El mercado local está más que exigido. Hasta la fecha, el sector exportador lleva comprado, de maíz 2005/06, cerca de 3,50 millones de toneladas. Para esta misma fecha del 2005, las compras superaban los 5,50 millones de toneladas.
Los exportadores se enfrentan a un cuadro de falta de mercadería.
Si bien los exportadores tratan de anticiparse con los negocios domésticos a una firme demanda externa, la escasez existente limita las posibilidades de exportar.
Todo indica que las exportaciones de maíz 2005/06 apenas podrían llegar a un volumen de 7 a 8 millones de toneladas, frente a los 14 millones del ciclo pasado. ¡Estamos casi en la mitad!
En tal caso, el tiempo de subas estacionales que suele darse cada año habría de ser más pronunciadas que en otras ocasiones.

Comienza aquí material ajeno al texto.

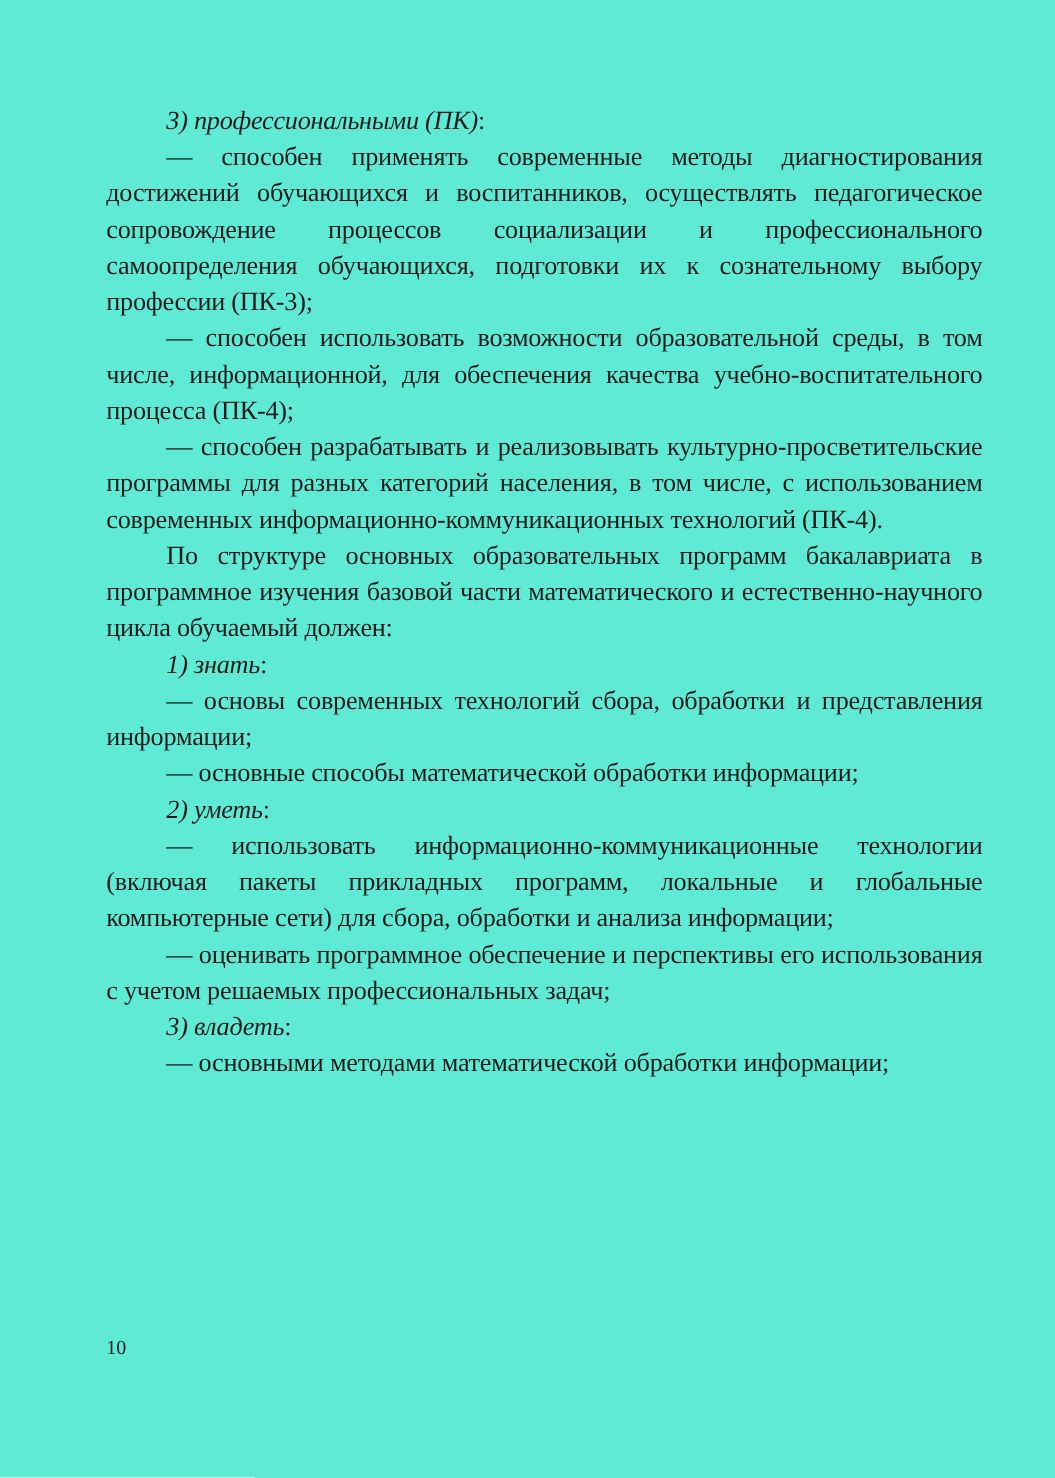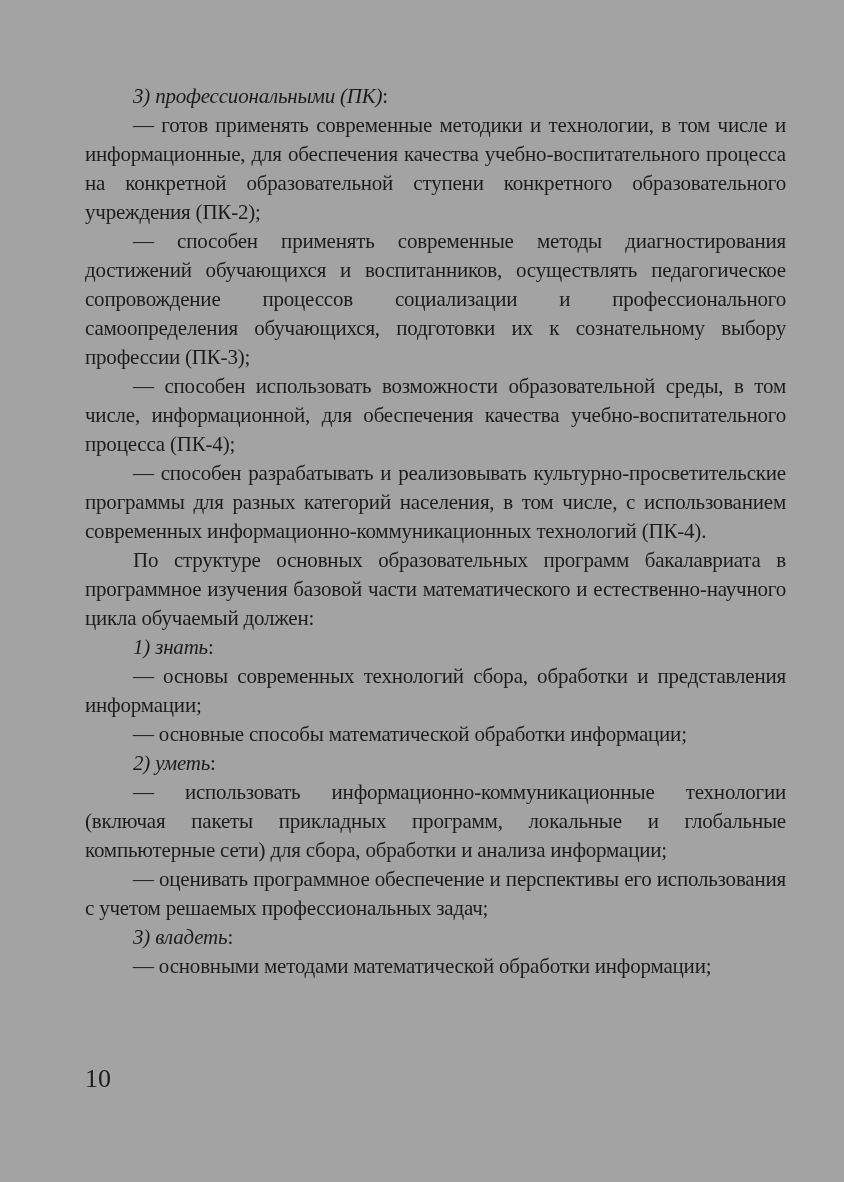--- a/index.html
+++ b/index.html
@@ -4,21 +4,21 @@
 <style>
   html, body {
     margin: 0;
     padding: 0;
     background: #ffffff;
   }
   .page {
     position: relative;
     width: 844px;
     height: 1182px;
-    background: #a3a3a3;
+    background: #5eead4;
     overflow: hidden;
     font-family: "Liberation Serif", "DejaVu Serif", serif;
     color: #1c1c1c;
   }
   .text-block {
     position: absolute;
     left: 85px;
     top: 82px;
     width: 701px;
     font-size: 21px;
@@ -32,34 +32,33 @@
     hyphens: auto;
     -webkit-hyphens: auto;
   }
   .para.heading i {
     font-style: italic;
   }
   .page-number {
     position: absolute;
     left: 85px;
     top: 1066px;
-    font-size: 26px;
+    font-size: 16px;
     line-height: 26px;
     color: #1c1c1c;
   }
 </style>
 </head>
 <body>
 
 <div class="page">
   <div class="text-block">
 
     <p class="para heading"><i>3) профессиональными (ПК)</i><span>:</span></p>
 
-    <p class="para">— готов применять современные методики и технологии, в том числе и информационные, для обеспечения качества учебно-воспитательного процесса на конкретной образовательной ступени конкретного образовательного учреждения (ПК-2);</p>
 
     <p class="para">— способен применять современные методы диагностирования достижений обучающихся и воспитанников, осуществлять педагогическое сопровождение процессов социализации и профессионального самоопределения обучающихся, подготовки их к сознательному выбору профессии (ПК-3);</p>
 
     <p class="para">— способен использовать возможности образовательной среды, в том числе, информационной, для обеспечения качества учебно-воспитательного процесса (ПК-4);</p>
 
     <p class="para">— способен разрабатывать и реализовывать культурно-просветительские программы для разных категорий населения, в том числе, с использованием современных информационно-коммуникационных технологий (ПК-4).</p>
 
     <p class="para">По структуре основных образовательных программ бакалавриата в программное изучения базовой части математического и естественно-научного цикла обучаемый должен:</p>
 
     <p class="para heading"><i>1) знать</i><span>:</span></p>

A pesar del menor saldo exportable, los negocios se mueven ágilmente por los competitivos valores FOB del cereal argentino en el mercado exportador mundial.
Las condiciones climáticas y la preferencia del productor para empezar a cosechar soja en lugar de maíz son los principales sostén de los precios del maíz, ahora, cuando deberían haber comenzado a bajar por la presión de la cosecha iniciada a principios de marzo.
Como ya nadie duda, la menor productividad que está registrando el maíz, más la caída del 9% en el área sembrada, nos van a mostrar una fuerte baja en la producción. Las estimaciones actualmente están entre 13,5 millones y 15 millones de toneladas. Los más probable es que el número final esté más cerca de 13 que de 15.
Así el cuadro, este año habrá una baja de más de 5 millones de toneladas respecto de la campaña anterior. Es una disminución realmente traumática...
Se trata, así, de un cuadro de escasez de oferta para este año en la Argentina.
Respecto a la futura producción mundial habría que tomar en cuenta las expectativas de menor área a sembrarse con maíz en EE.UU, principal productor mundial, en el año 2006.
Otro elemento está sustentado en la demanda mundial que sigue firme. Los principales demandantes del cereal estadounidense continúan siendo Japón, Corea del Sur y Taiwán, estos últimos con grandes expectativas de continuar con los negocios por la escasa participación de China en el mercado exportador.
Obviamente todo depende de la expansión de la gripe aviar en el mundo que continúa afectando negativamente al mercado global del cereal.
También los fondos en el mercado de Chicago están disminuyendo sus posiciones compradas ante la proximidad de un ingreso en el mercado climático estadounidense con buenas perspectivas.
En fin, si los condiciones climáticas en EE.UU. son buenas los precios tenderían a la baja.
Pero, si por el contrario, el clima no se comporta como se desea, los precios deberían empezar a subir.
Es como si la fuerza del clima en EE.UU. se sentara en el suba y baja. Así, el maíz pegaría un salto. Sobre todo en la Argentina donde lo que falta es maíz. Siempre y cuando la fiebre aviar no nos de una sorpresa.